For a minute or two we laughed hysterically. Our amusement was accompanied by the feeling of shame for being such giggly pilgrims, but we couldn’t help it.

 The minibus drove on, raising a cloud of dust behind it. I managed to read a road sign, pointing towards the Pantocrator Monastery, and a wooden arrow, indicating the turn to the monastery of Stavronikita. On the right there were the spurs of Mount Athos with monastic cells on its slopes, overlooking the blue sea on the left. We were still on Mount Athos!


Driving along the shoreline and past the Monastery’s carpentry workshop, our minibus made a ‘puff’ with brakes and rested its broad iron forehead against the wooden fence near a gazebo, serving not only as a resting place, but also as a public transport stop. Our backpacks climbed onto our shoulders and, swaying to the pace of our steps, rode past the scaffolding to the famous monastery. In such moments we seemed to cease to exist. We concentrated in attention and reverence, trying not to let a single superfluous thought enter our minds. God let us walk the road of life to yet another shrine of the Orthodox world!
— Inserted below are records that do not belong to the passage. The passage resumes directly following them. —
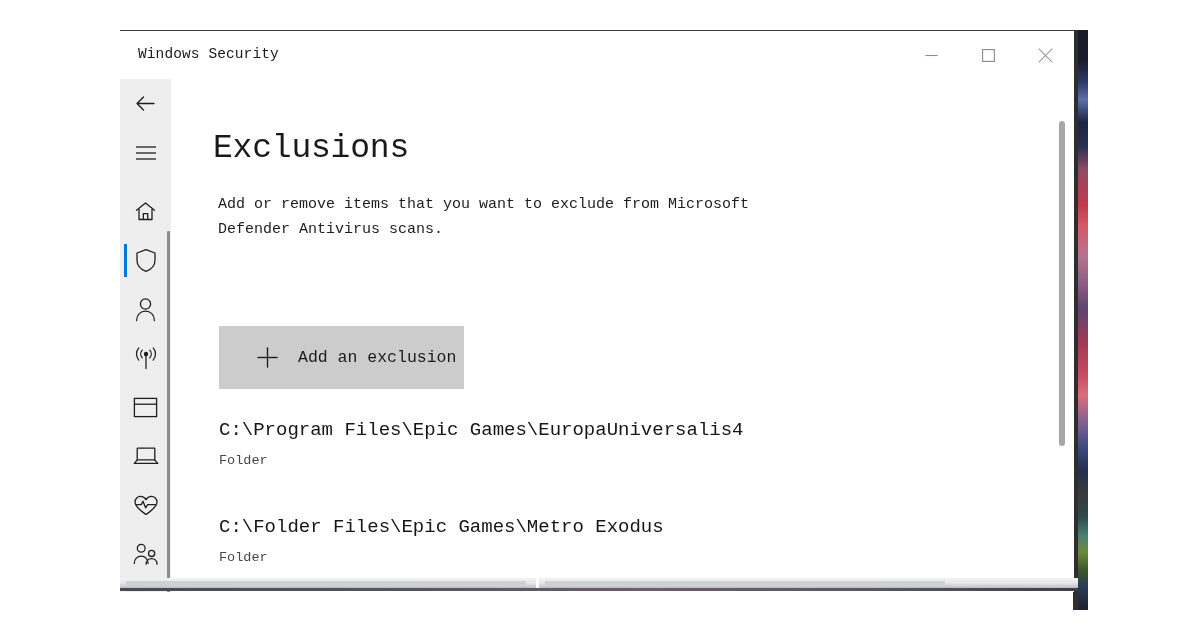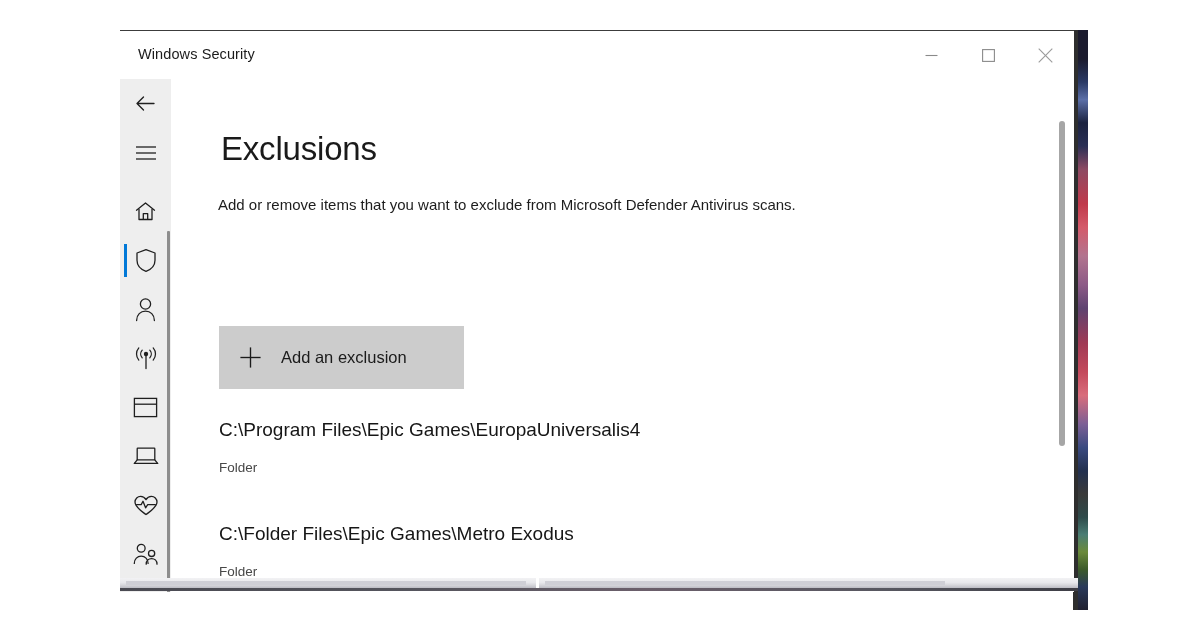--- a/index.html
+++ b/index.html
@@ -17,6 +17,7 @@
     width: 1016px;
     height: 628px;
     background: #ffffff;
+    font-family: Liberation Mono, monospace;
   }
 
   

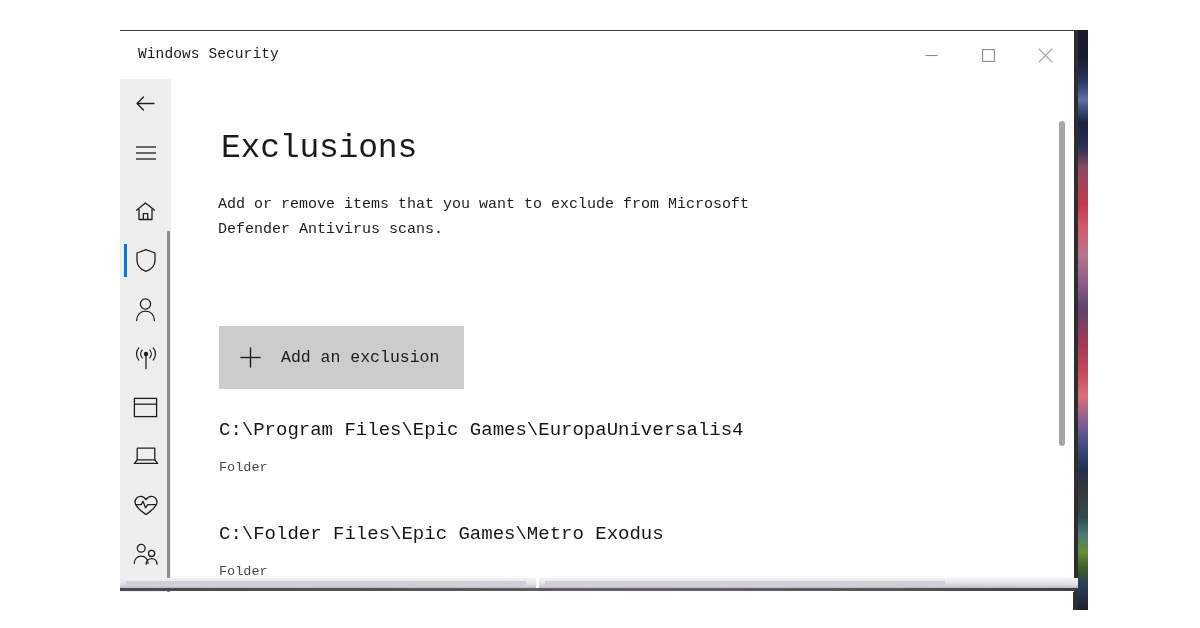--- a/index.html
+++ b/index.html
@@ -165,7 +165,7 @@
   }
   .page-title {
     position: absolute;
-    left: 50px;
+    left: 42px;
     top: 53px;
     font-size: 33px;
     font-weight: 400;

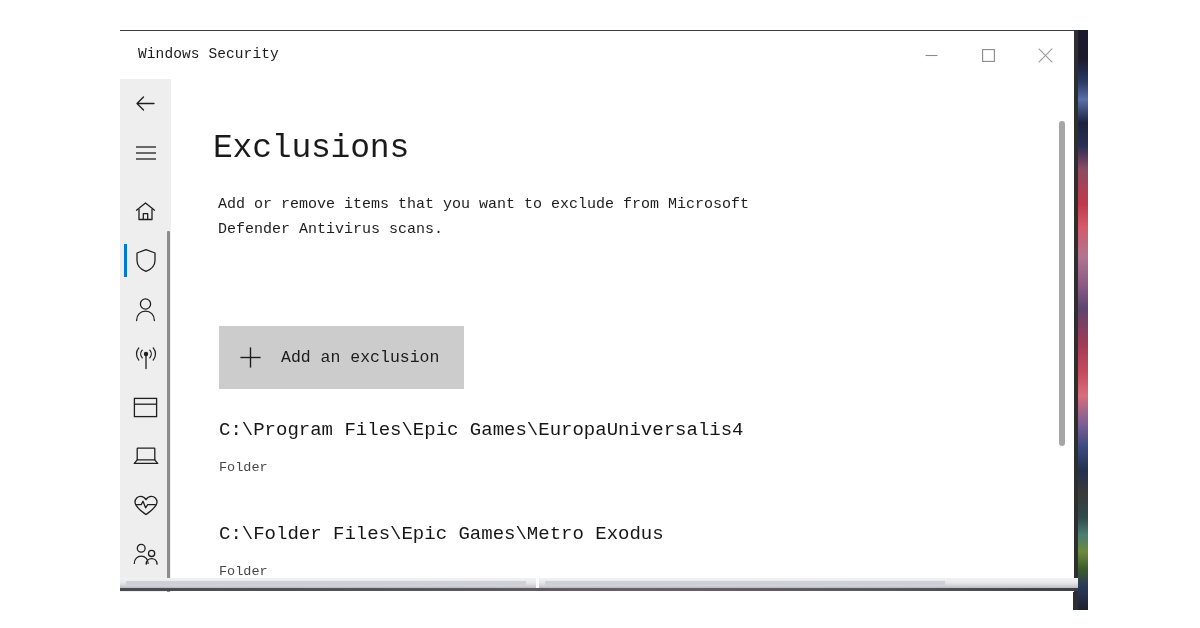--- a/index.html
+++ b/index.html
@@ -194,7 +194,7 @@
     display: flex;
     align-items: center;
     cursor: default;
-    padding: 0;
+    padding: 17px;
     font-family: inherit;
   }
   .add-plus {

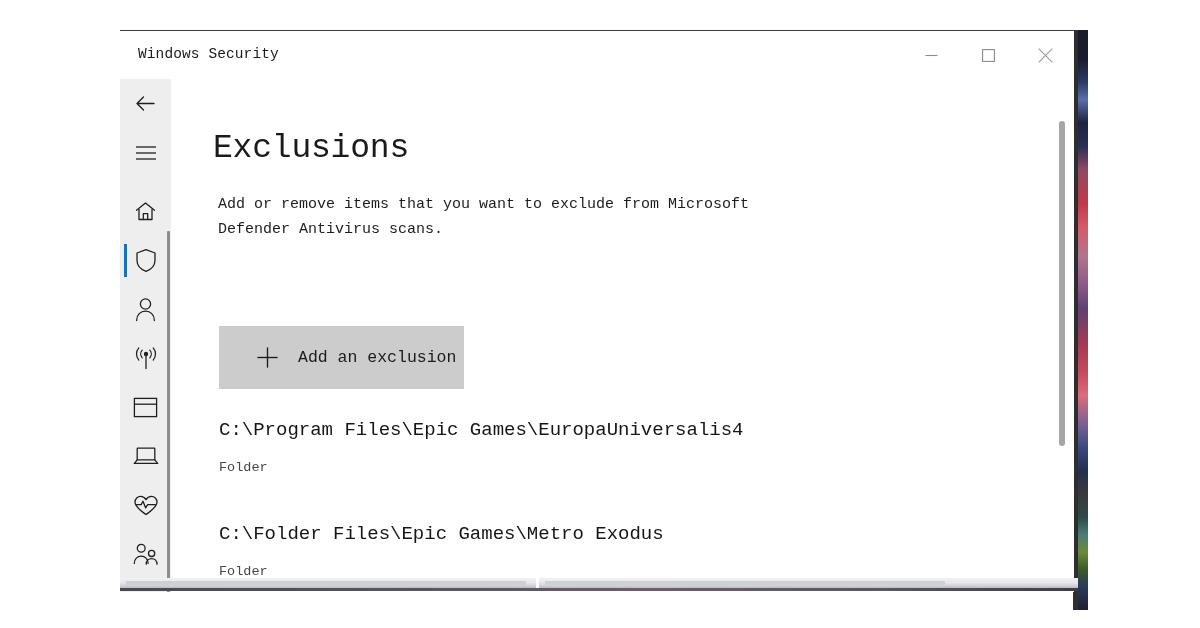--- a/index.html
+++ b/index.html
@@ -227,7 +227,7 @@
     font-size: 13.5px;
     color: #474747;
     line-height: 20px;
-    margin-top: 17px;
+    margin-top: 10px;
   }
 I am writing these words remembering how many times people who are far from Orthodoxy have told me that “God is one”.  People often use these words to calm themselves by the thought that their faith is also ‘true’, but in a slightly different way. In moments like that I feel sorry for these people, because behind these cunning words there is a secret door to worshipping the Antichrist. It’s not even the words that are cunning, but the meaning that they imply. God is certainly One and Indivisible, but different ideas about God give rise to different religious practices. As a result, faith leads some people to blow up buses with people, wage unjust wars, destroy cities and persecute innocent people while others worship True God, bestowing upon the world giants of spirit like Seraphim of Sarov, John of Kronstadt, Silouan the Athonite and the Holy Great Martyr Demetrius. Love, in the true sense, is also one, but why, then, do so many people use this great word for the debauchery that modern Sodomites are engaged in?! The apostle says, “Beloved, do not believe every spirit, but test the spirits to see whether they are from God (1 John 4: 1)”.

 Like a majestic giant, the Iveron rises above the world, protecting it from the ultimate downfall and personifying the unshakable truth of the Orthodox faith. 

 This time we did not go to the monastery with a guided tour. Dropping in the icon shop, we bought some reproductions of the Iveron icon, known in the Orthodox world as The Panagia Portaitissa (Greek, “the Gate-keeper”), and hurried into the church to worship the Mother of God.